I rischi di un papato non di destra

<NON SONO mai stato di destra>. Basterà a papa Francesco questa battuta, raccolta nell'intervista programmatica a Civiltà cattolica, per alienargli le simpatie dell'ala conservatrice della Chiesa? La domanda non è peregrina, se è vero che all'indomani della pubblicazione dell'articolo, dal ridotto de Il Foglio Giuliano Ferrara ha lasciato partire una bordata contro Bergoglio. Dall'inizio del pontificato argentino, è l'accusa dell'Elefantino, <la chiesa cattolica è una sposa infedele.

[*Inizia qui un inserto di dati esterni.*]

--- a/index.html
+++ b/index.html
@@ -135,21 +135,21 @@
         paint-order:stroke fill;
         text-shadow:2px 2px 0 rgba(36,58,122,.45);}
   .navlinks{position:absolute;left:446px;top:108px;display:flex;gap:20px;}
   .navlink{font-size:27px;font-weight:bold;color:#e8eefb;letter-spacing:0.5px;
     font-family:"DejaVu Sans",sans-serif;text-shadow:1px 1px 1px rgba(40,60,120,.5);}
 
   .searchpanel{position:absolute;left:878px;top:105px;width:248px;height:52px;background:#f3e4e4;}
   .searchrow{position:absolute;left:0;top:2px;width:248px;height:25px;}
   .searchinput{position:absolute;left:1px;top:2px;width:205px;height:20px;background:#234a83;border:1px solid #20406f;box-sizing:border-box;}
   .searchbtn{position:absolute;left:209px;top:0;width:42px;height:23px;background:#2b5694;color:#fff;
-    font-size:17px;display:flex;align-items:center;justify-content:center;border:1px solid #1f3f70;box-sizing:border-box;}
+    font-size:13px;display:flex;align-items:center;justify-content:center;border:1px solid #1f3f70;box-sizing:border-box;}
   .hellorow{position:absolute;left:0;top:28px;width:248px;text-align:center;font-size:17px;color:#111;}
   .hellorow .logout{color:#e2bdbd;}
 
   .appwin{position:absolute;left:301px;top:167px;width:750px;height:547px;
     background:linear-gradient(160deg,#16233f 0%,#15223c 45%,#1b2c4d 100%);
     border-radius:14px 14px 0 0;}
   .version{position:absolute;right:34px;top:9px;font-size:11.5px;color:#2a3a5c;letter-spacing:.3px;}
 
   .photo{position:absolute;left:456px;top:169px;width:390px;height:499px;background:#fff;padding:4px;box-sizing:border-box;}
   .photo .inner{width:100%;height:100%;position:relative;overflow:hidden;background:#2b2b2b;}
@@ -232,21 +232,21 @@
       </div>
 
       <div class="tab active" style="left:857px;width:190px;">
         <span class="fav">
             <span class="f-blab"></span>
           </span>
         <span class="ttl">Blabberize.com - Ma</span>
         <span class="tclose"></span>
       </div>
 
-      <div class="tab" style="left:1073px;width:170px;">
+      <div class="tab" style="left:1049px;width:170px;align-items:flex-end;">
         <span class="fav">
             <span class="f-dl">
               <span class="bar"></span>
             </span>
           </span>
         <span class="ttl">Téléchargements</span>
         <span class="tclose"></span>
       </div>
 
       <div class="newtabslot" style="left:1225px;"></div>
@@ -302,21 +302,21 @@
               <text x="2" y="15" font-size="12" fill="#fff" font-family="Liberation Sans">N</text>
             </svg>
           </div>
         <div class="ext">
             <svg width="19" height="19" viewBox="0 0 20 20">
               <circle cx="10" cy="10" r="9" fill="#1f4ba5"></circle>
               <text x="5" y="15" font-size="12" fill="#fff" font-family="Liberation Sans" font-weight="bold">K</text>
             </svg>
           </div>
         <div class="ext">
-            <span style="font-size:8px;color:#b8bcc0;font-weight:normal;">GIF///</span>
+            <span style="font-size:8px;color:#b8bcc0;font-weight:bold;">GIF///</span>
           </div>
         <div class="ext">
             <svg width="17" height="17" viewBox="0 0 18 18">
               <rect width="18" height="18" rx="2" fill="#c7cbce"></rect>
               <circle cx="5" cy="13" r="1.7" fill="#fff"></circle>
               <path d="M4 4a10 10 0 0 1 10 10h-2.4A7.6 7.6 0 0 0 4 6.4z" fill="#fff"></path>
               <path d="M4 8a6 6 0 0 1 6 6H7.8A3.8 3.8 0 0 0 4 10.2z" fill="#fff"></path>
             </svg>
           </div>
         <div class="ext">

Ecco spiegata la nuova chiesa povera e per i poveri, l’ospedale da campo della misericordia, delle garze e dei buoni sentimenti al posto dell’esercito angelico di Wojtyla e della cattedra razionale di Ratzinger>.

AL NETTO delle nostalgie di Ferrara, che fin da subito ha storto il naso davanti al successore di Benedetto XVI, l'intervista del primo gesuita-papa della storia rischia di rinfocolare soprattutto il nervosismo del potente episcopato statunitense, quello che il 13 marzo scorso sostenne a pieni voti Bergoglio. E che, insieme ai vescovi tedeschi, è un consistente finanziatore del Vaticano. Dopo la nomina del nuovo segretario di Stato, il veneto Pietro Parolin, al posto dell'indigesto Tarcisio Bertone, sembrava essersi acquietata la frenesia del cardinale Timothy Dolan, il numero uno dei pastori a stelle e strisce che, a fine luglio, aveva stigmatizzato la lentezza del pontefice nel mettere mano alla riforma della Curia romana. Ora, però, alla luce del monito di Francesco (<Non possiamo insistere solo sulle questioni legate all'aborto, al matrimonio gay e all'uso dei contraccettivi>), la triade martellante aborto-omosessualità-contraccezione, sulla quale negli ultimi anni ha investito i propri sforzi la Chiesa Usa - e non solo -, viene sonoramente sconfessata. Ai laici, ai preti, ai vescovi Bergoglio propone una svolta radicale: mettere in secondo piano la norma e manifestare la misericordia di Dio nei confronti dell'uomo. Per <curare le ferite e riscaldare il cuore dei fedeli - è l'approccio indicato dal papa su Civiltà cattolica - serve la vicinanza, la prossimità, bisogna cominciare dal basso>. Con la consapevolezza che la comunità ecclesiale <a volte si è fatta rinchiudere in piccole cose, in piccoli precetti. La cosa più importante è invece che i ministri della Chiesa devono innanzitutto essere ministri di misericordia>.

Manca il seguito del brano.